Expeb. HI.—Let the same weight be placed on the upper lip, immediately below the nose, the countenance looking upwards—in this position the amount of weight experienced will be little different to that in the last experiment; but it will be much sooner felt, since it has a much shorter course to run along the zygomatic arch to the occipital condyles, but, from the narrowness of the bridge or arch, much of the force must be expended in other parts ere it reaches, if it ever does, the desired point; hence the weight felt, though a shorter course to run than in the second, is not increased by taking such a course. Of course, experiments can be tried at any point between the 1st and 3d experiments; but it will be observed, that the quickness with which weight is felt will bear a strict relation to the distance the gravitating body is placed from the occipital condyles, and also the intensity of weight experienced from any given body placed upon any of these parts, cceteris paribus.

The transit from the last experiment, where the superior maxillary bone was the resting point, to the inferior, is natural and easy. This bone, the inferior maxillary, articulates with the temporal bone in the glenoid fossa: between the head of the inferior maxillary bone and the fossa is placed an articular fibro-cartilage, on either surface of which is a synovial sac; but, as age advances,the fibro-cartilage mostly becomes absorbed towards its centre, and the synovial membranes are almost defaced at this point. The thinness and hardness of the fibro-cartilaginous disc makes this structure capable of transmitting force to the synovial membranes, without much interruption to their natural course. Moreover, if it did not so act, one membrane is always free to receive impressions from force channelling along the osseous tissue: since it is placed between two synovial membranes, both of which are placed in juxta position with the bony articular surfaces; hence any heavy body is felt when balanced on the chin, as well as elsewhere.

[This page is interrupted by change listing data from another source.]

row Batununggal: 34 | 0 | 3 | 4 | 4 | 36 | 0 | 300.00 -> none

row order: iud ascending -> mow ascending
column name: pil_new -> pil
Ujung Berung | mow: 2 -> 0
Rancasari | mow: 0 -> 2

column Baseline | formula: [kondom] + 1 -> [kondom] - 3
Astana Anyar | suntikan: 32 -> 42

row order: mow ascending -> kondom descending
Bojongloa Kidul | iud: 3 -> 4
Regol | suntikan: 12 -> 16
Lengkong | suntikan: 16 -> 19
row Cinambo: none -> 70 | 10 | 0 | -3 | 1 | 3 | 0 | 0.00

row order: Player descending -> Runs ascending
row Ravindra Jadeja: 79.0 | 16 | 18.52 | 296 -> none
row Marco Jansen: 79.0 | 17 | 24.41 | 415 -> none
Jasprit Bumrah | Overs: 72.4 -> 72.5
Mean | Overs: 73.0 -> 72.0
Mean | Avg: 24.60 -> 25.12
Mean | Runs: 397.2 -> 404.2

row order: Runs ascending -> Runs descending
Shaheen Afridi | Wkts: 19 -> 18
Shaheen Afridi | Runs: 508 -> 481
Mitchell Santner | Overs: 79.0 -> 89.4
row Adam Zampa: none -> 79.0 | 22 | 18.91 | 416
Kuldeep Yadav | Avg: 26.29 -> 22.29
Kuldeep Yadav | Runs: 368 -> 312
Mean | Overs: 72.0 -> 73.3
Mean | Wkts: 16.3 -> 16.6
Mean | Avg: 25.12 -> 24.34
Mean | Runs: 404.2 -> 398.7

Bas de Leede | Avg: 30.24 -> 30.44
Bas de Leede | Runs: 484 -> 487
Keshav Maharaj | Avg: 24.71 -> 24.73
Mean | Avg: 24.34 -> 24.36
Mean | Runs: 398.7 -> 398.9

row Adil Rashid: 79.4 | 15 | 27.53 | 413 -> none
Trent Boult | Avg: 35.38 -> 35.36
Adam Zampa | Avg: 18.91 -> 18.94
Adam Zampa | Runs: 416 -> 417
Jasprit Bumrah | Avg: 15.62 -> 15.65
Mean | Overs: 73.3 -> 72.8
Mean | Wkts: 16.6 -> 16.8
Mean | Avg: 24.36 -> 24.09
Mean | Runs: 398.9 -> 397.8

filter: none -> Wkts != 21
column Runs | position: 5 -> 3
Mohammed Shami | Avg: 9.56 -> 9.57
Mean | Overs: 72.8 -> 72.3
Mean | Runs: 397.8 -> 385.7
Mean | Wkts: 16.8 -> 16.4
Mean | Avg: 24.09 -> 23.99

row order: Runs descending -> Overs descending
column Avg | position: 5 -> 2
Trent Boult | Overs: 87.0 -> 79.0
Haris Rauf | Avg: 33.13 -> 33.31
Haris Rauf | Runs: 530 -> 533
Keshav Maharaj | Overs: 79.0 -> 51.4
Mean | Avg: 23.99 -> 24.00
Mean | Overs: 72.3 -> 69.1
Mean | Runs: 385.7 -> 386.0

But it will be asked, why, if this bone has articular surfaces adapted to take cognisance of weight, do we not feel weight, of a greater or less degree, at all times when masticating food 1 It has been before stated, that a feeling of strength was the normal or uncounterpoised state of this sense, and that weight was the result of gravity counterpoising muscular force; now, the very end of mastication implies, a priori, that the thing acted upon is inferior, or in subjection, to the masticating power, or else why attempt to subject it to such a process? And, if subject to it, it cannot be upon a parity with it, or a counterpoise, but, so far as gravity at least is concerned, it must needs be considerably plus; and hence all feeling induced by, or connected with, counterpoise, must necessarily be wanting under such circumstances, and therefore, in partaking of food, vigour and strength ought (as they are), to be experienced, and not weight and labour.

I might remark that, in experimenting upon the chin, if a weight of 3 or 4 ounces be placed upon the chin, its weight will be quickly felt, but not to the same degree when the countenance is but slightly elevated above the natural erect position; but, if it is made to look directly upwards, the same weight will be felt much more intensely. This evidently arises from the same weight channelling its force onwards to the occipital condyles, whereby, by increased sentient surfaces presenting themselves, increased feeling of weight is experienced. Such incidental peculiarities are not to be altogether despised and rejected!

I shall pass over in silence the articulations of the clavicle, not from not having experimented upon them, and that satisfactorily; but any one who has carefully examined their synovial membranes, and also the very variable degrees of mobility different individuals possess in this articulation, will agree with me, that, from ordinary grounds of doubt, in articulations so variable as are these, experiments, as a test of correctness, or contrariwise, of any assumed hypothesis, are better avoided than pursued.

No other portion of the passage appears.